--- Available data Enclosed Below ---

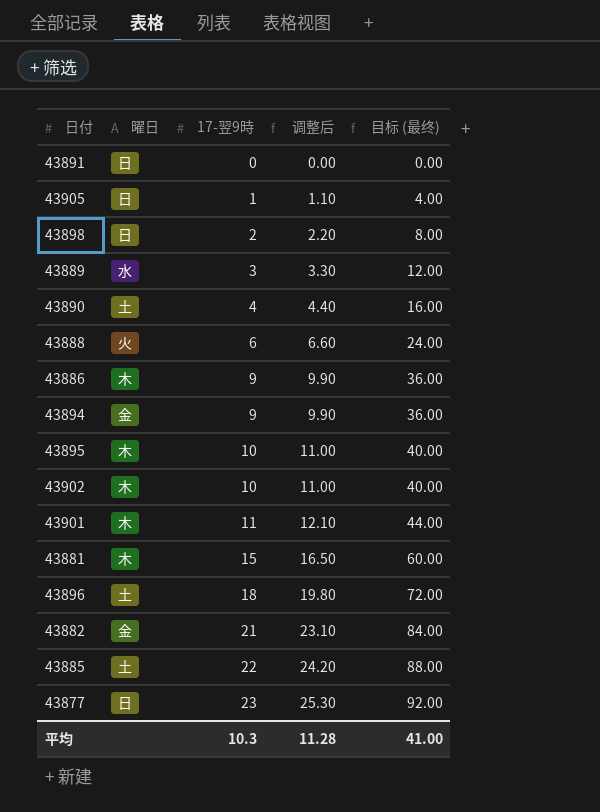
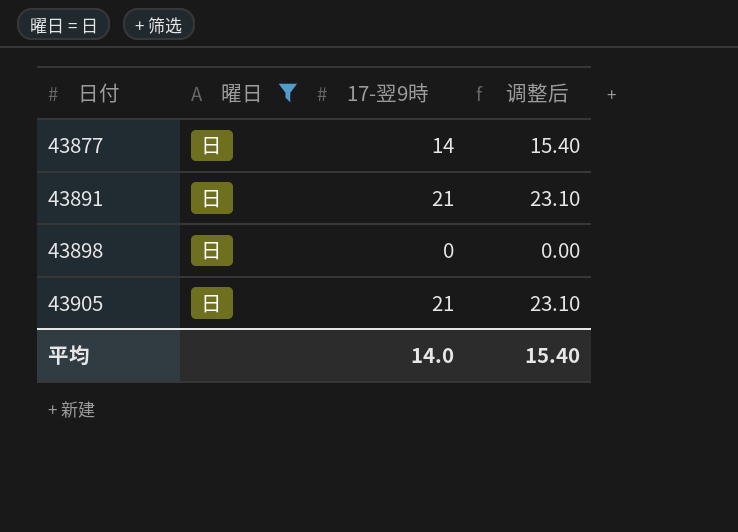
filter: none -> 曜日 = 日
row order: 17-翌9時 ascending -> 日付 ascending
column 目标 (最终) | formula: [17-翌9時] * 4 -> none
43877 | 17-翌9時: 23 -> 14
43877 | 调整后: 25.30 -> 15.40
43891 | 17-翌9時: 0 -> 21
43891 | 调整后: 0.00 -> 23.10
43898 | 17-翌9時: 2 -> 0
43898 | 调整后: 2.20 -> 0.00
43905 | 17-翌9時: 1 -> 21
43905 | 调整后: 1.10 -> 23.10
平均 | 17-翌9時: 10.3 -> 14.0
平均 | 调整后: 11.28 -> 15.40

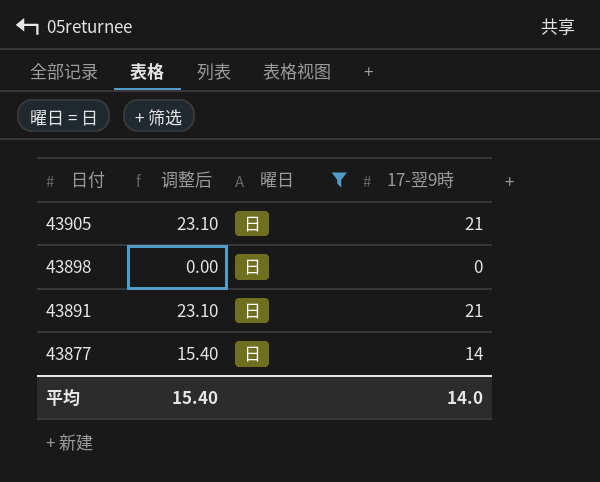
row order: 日付 ascending -> 日付 descending
column 调整后 | position: 4 -> 2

--- End of Enclosed Available data ---

- [Problem to solve]
Where the word "ascending" is present in a line of the listing, copy that line.

- [Solution below]
row order: 17-翌9時 ascending -> 日付 ascending
row order: 日付 ascending -> 日付 descending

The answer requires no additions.